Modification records
::::

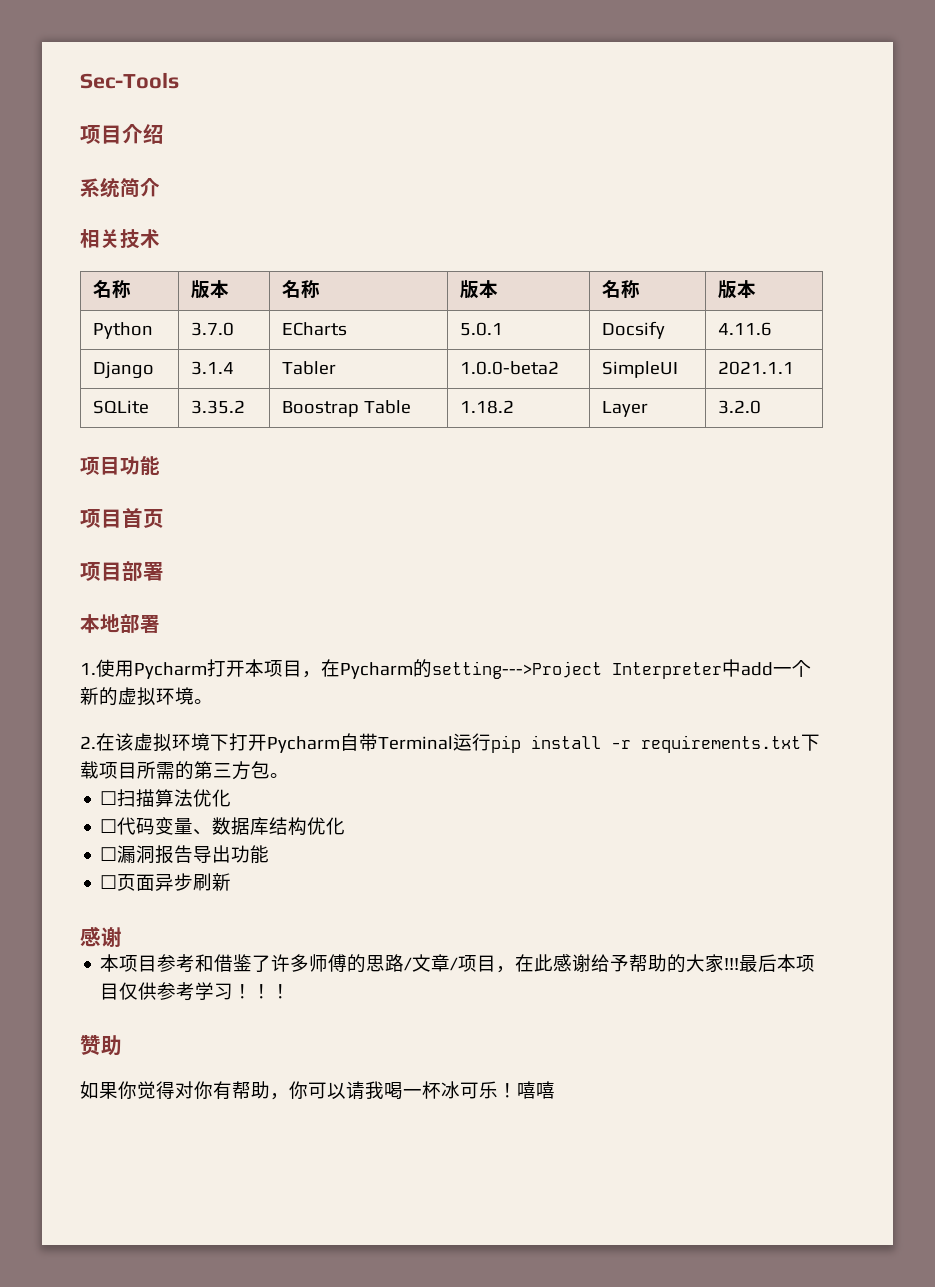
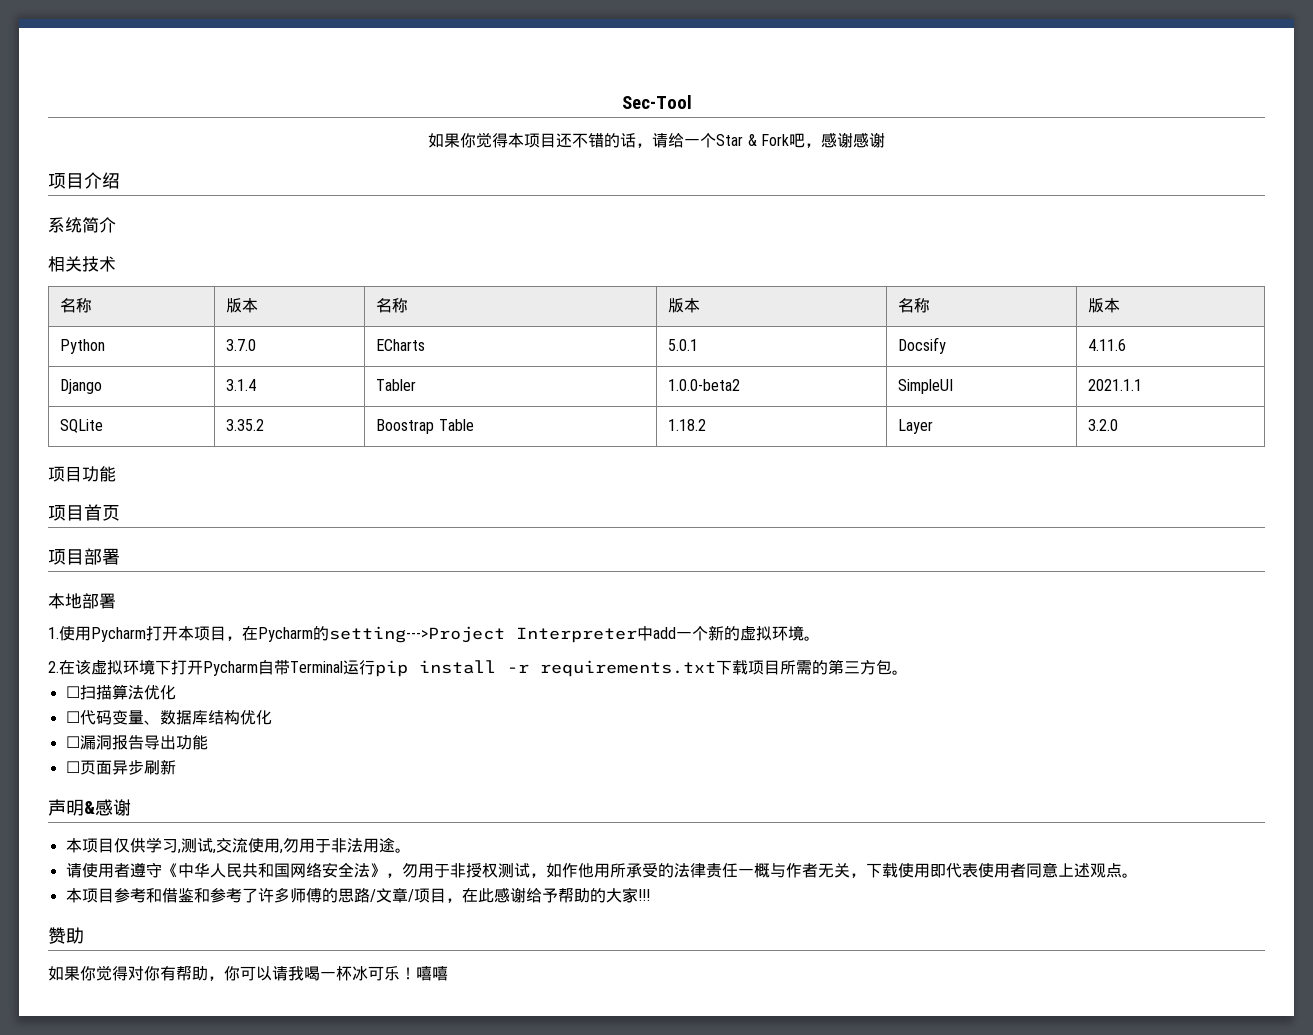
- Sec-Tools
+ Sec-Tool
+ 如果你觉得本项目还不错的话，请给一个Star & Fork吧，感谢感谢
  ☐页面异步刷新
- 感谢
+ 声明&感谢
+ 本项目仅供学习,测试,交流使用,勿用于非法用途。
+ 请使用者遵守《中华人民共和国网络安全法》，勿用于非授权测试，如作他用所承受的法律责任一概与作者无关，下载使用即代表使用者同意上述观点。
- 本项目参考和借鉴了许多师傅的思路/文章/项目，在此感谢给予帮助的大家!!!最后本项目仅供参考学习！！！
+ 本项目参考和借鉴和参考了许多师傅的思路/文章/项目，在此感谢给予帮助的大家!!!

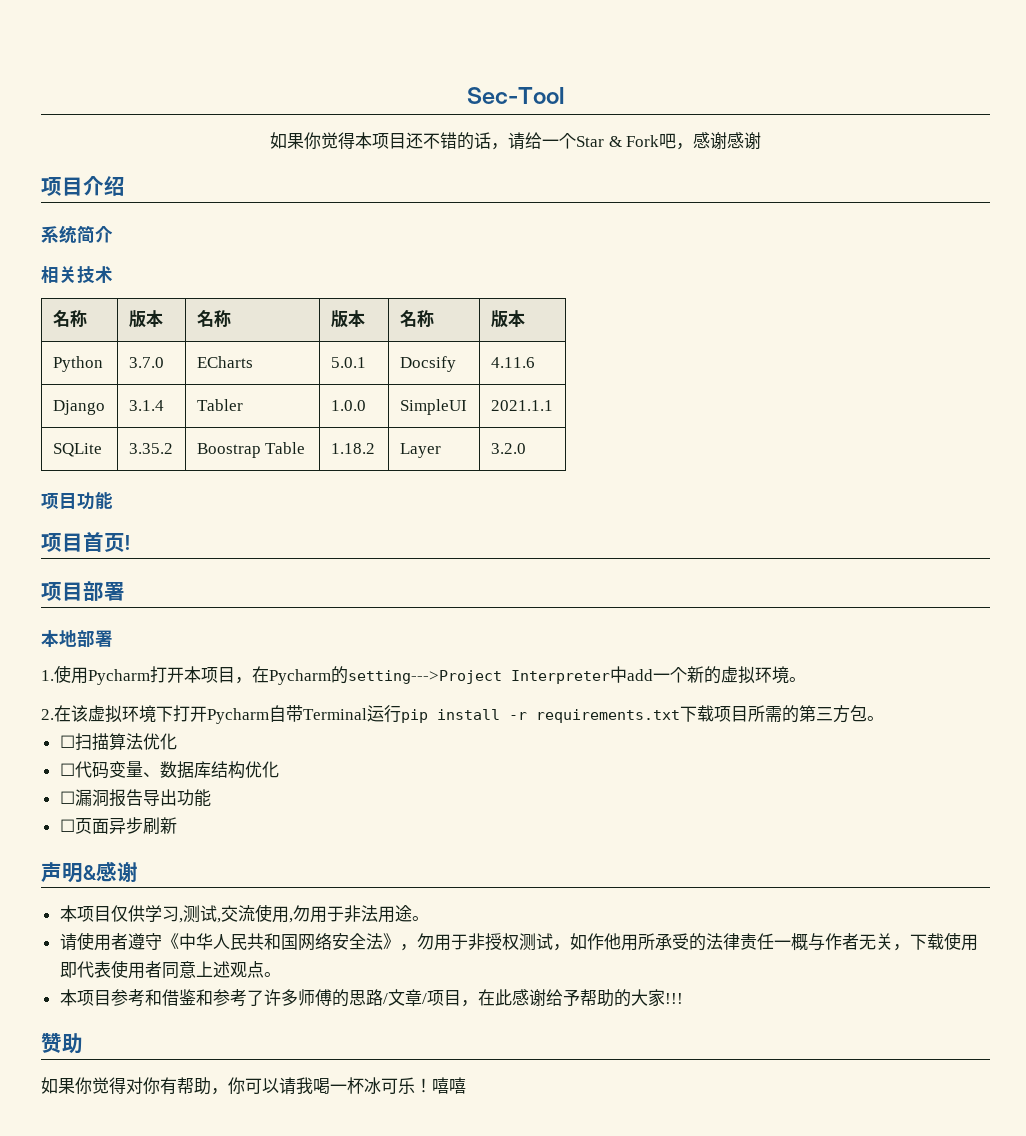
- Django | 3.1.4 | Tabler | 1.0.0-beta2 | SimpleUI | 2021.1.1
+ Django | 3.1.4 | Tabler | 1.0.0 | SimpleUI | 2021.1.1
- 项目首页
+ 项目首页!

::::

Action item → The string "Tabler" may appear in the lines of the records above. State how many lines contain it, with no other words.

Worked solution → 2